• [TASK OBJECTIVE]:
The lines to copy run from the one containing "fa a partir" to the very end of the records; give them exactly, and only them, without pictures.

----- SUPPLIED DATA -----

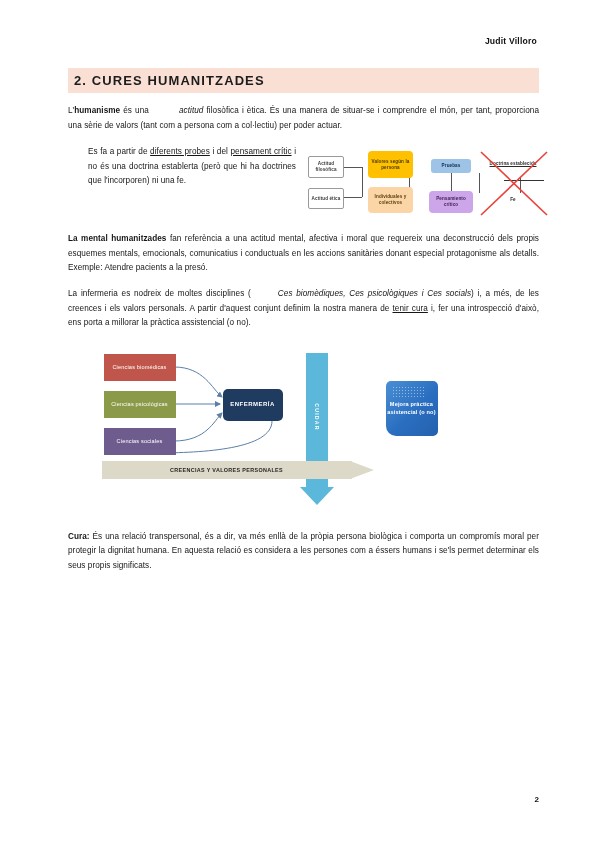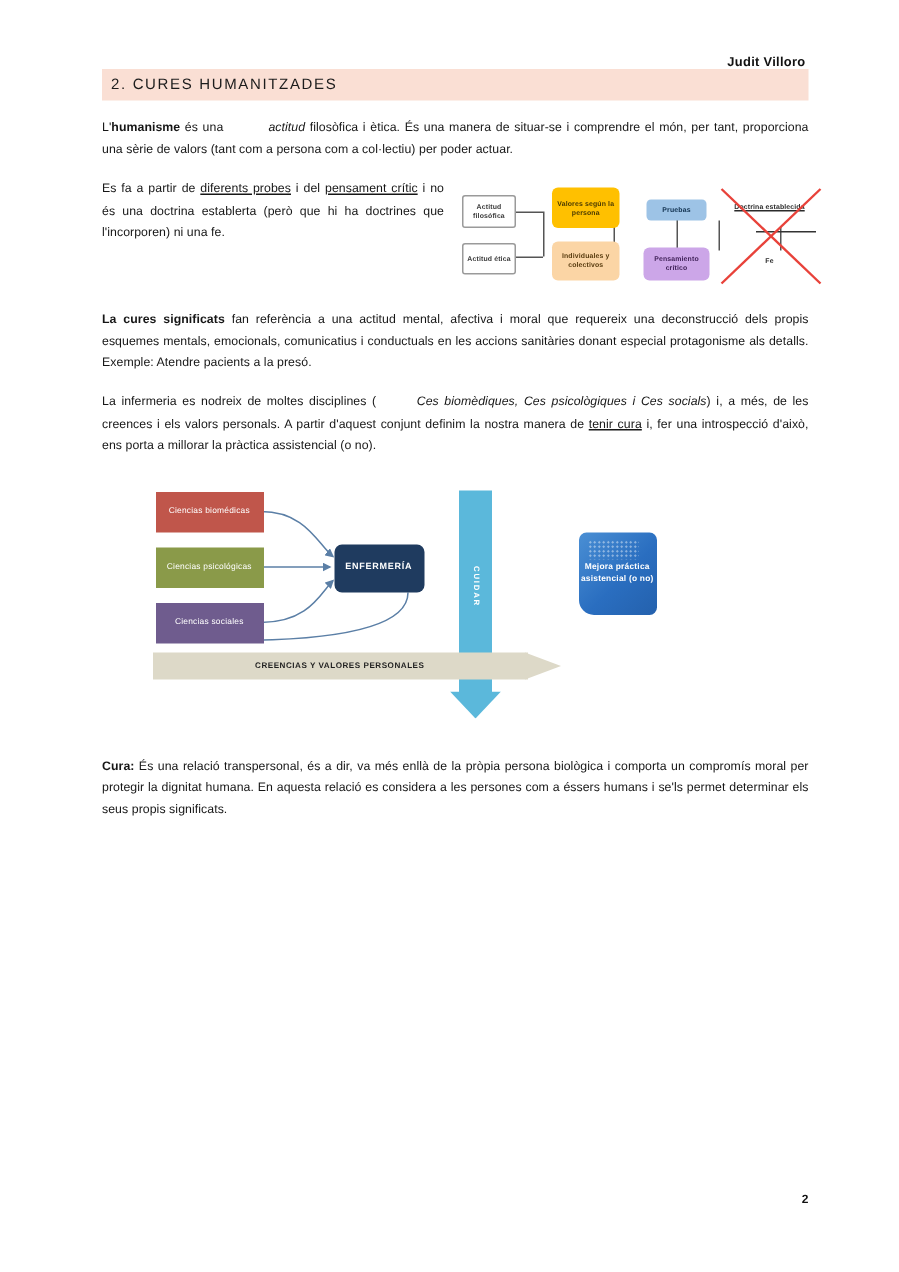"2. CURES HUMANITZADES" .section-bar { font-size: 10px -> 13px; font-weight: normal -> bold; margin-top: none -> 22px }
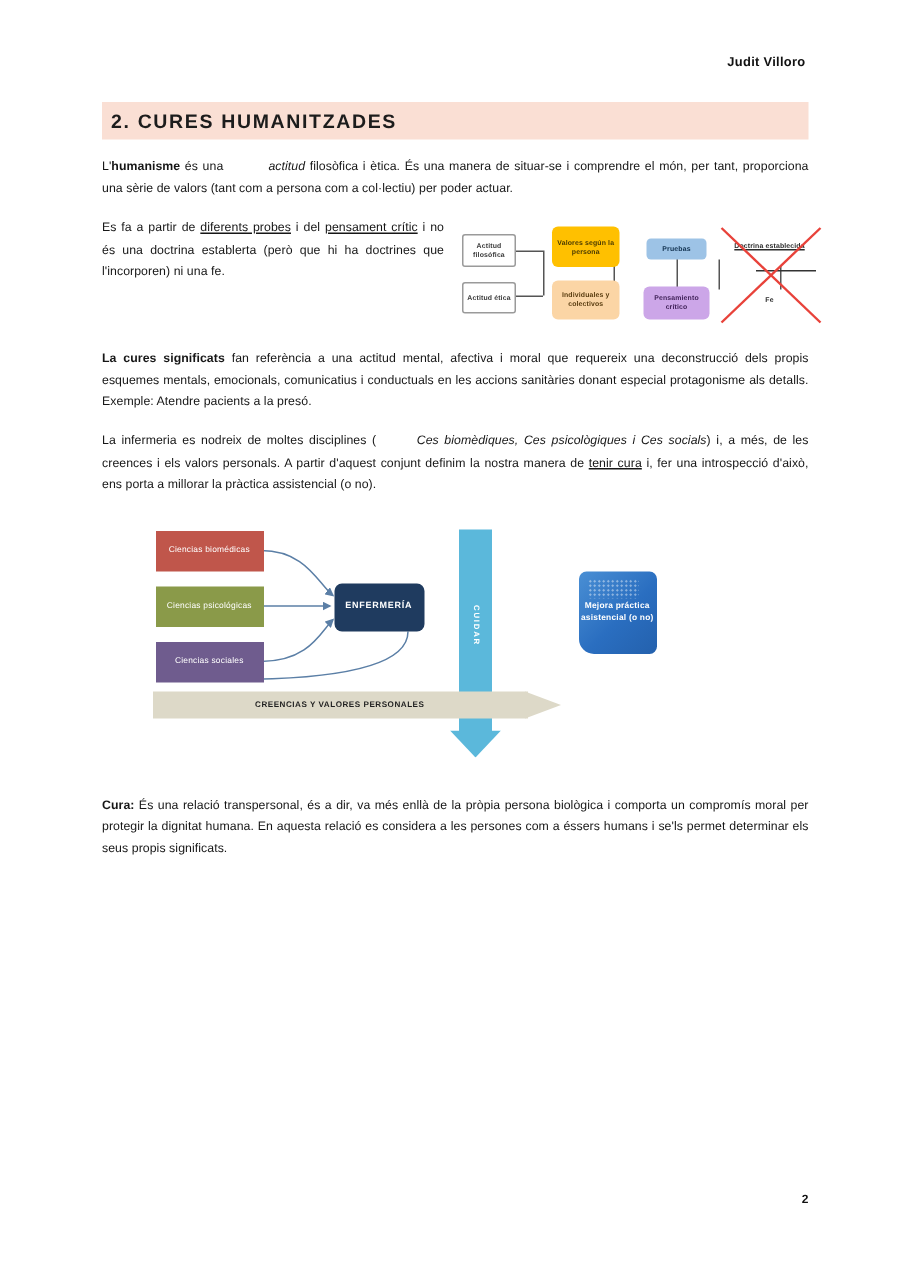"Es fa a partir de" .split .col-text p { margin-left: none -> 20px }
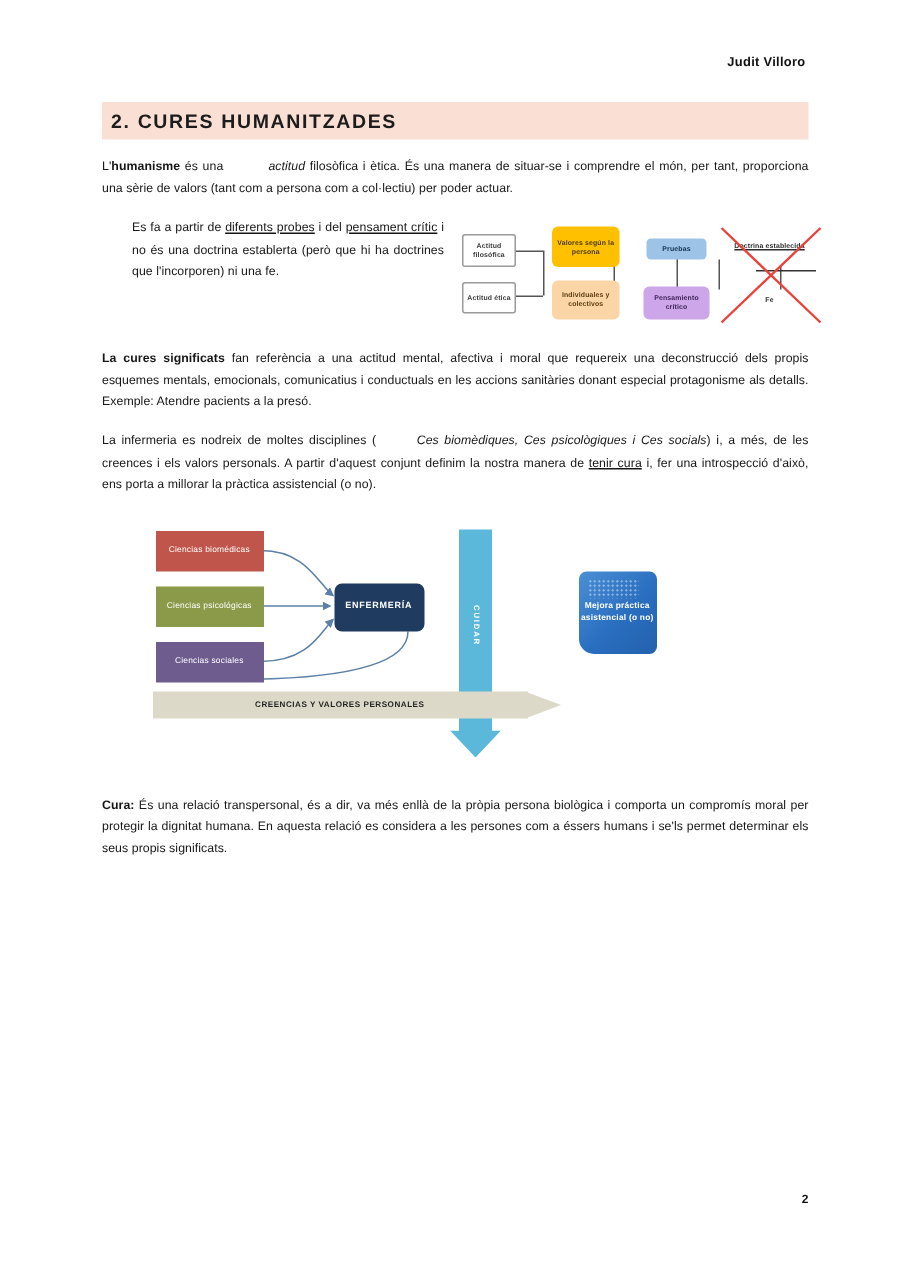"La cures significats" b { text: cures significats -> mental humanitzades }
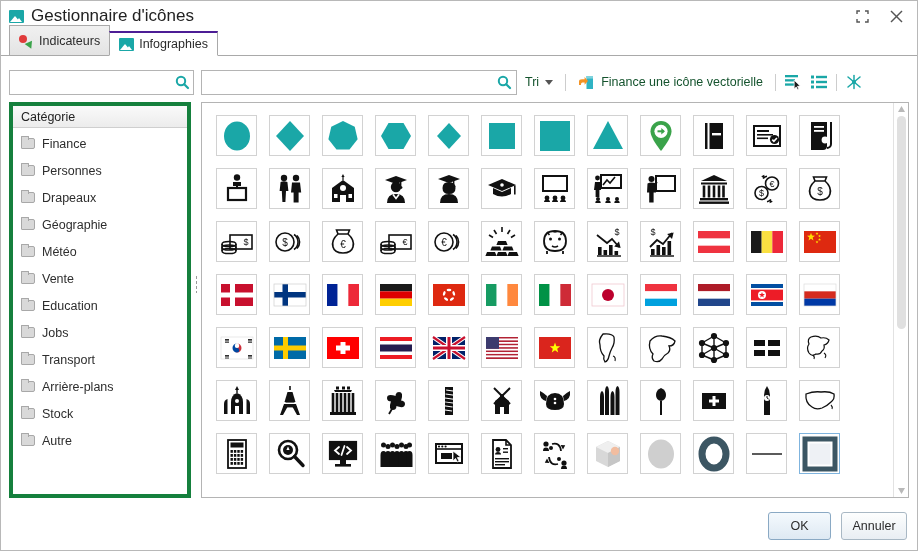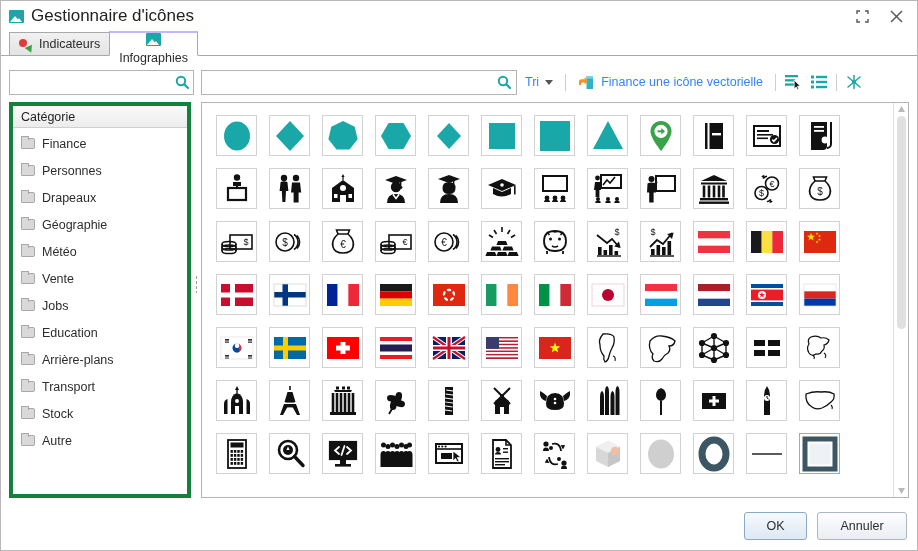"Indicateurs" .tab { height: 24px -> 31px }
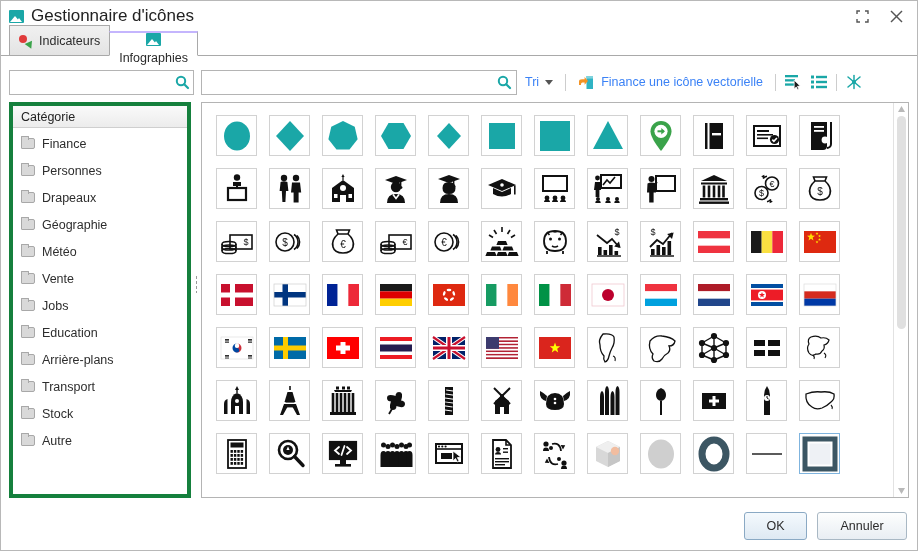"Infographies" .tab.active { border-top: 2px solid #c4b5fd -> 2px solid #4c1d95; flex-direction: column -> none }
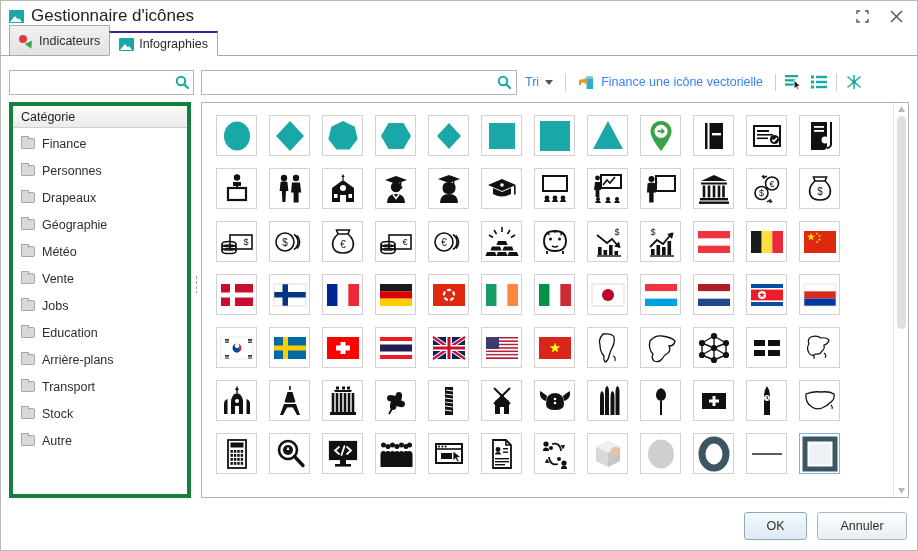"Tri" .tb-item { color: #3b82f6 -> #14532d }
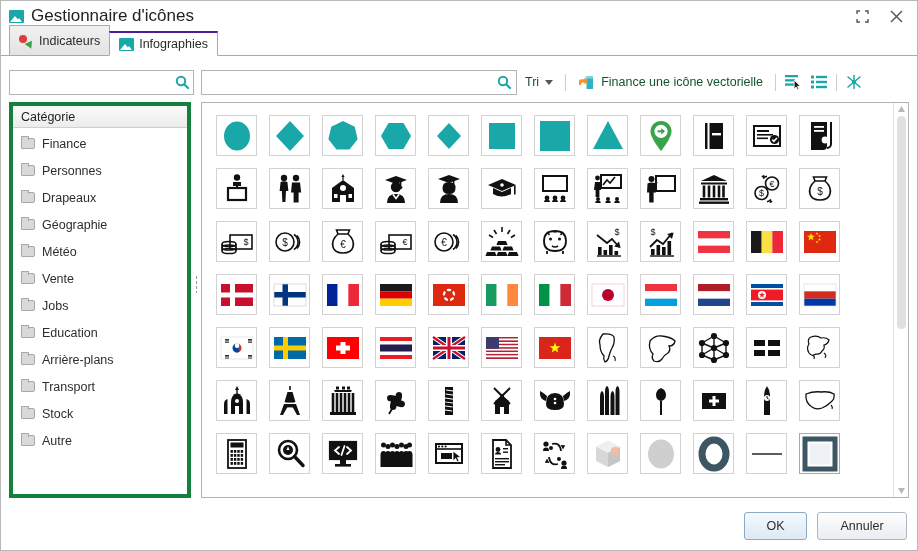"Jobs" div.cat-item { order: before "Education" -> after "Education" }
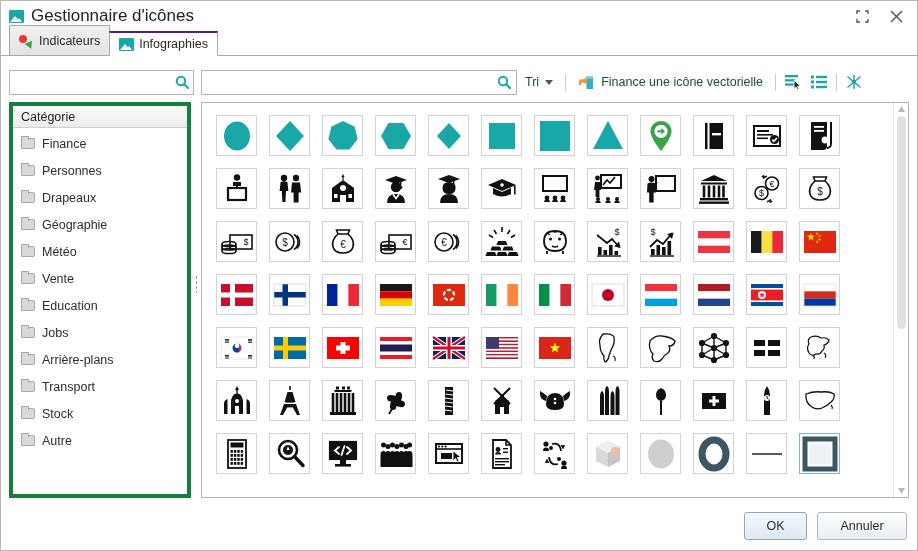"Arrière-plans" div.cat-item { order: before "Transport" -> after "Transport" }
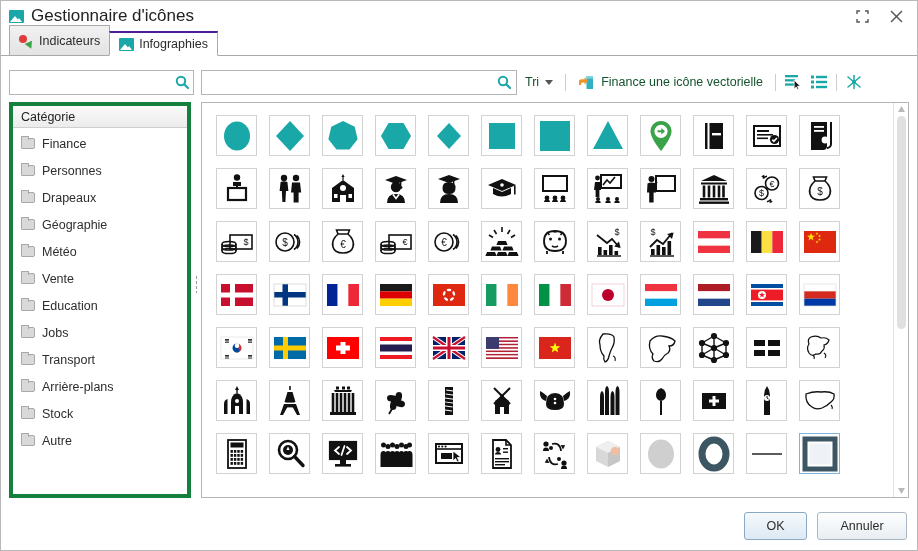"Annuler" .btn.wide { width: 90px -> 66px }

-----

• [RESULT BELOW]:
"Es fa a partir de" .split .col-text p { margin-left: none -> 20px }
"La cures significats" b { text: cures significats -> mental humanitzades }
"Indicateurs" .tab { height: 24px -> 31px }
"Infographies" .tab.active { border-top: 2px solid #c4b5fd -> 2px solid #4c1d95; flex-direction: column -> none }
"Tri" .tb-item { color: #3b82f6 -> #14532d }
"Jobs" div.cat-item { order: before "Education" -> after "Education" }
"Arrière-plans" div.cat-item { order: before "Transport" -> after "Transport" }
"Annuler" .btn.wide { width: 90px -> 66px }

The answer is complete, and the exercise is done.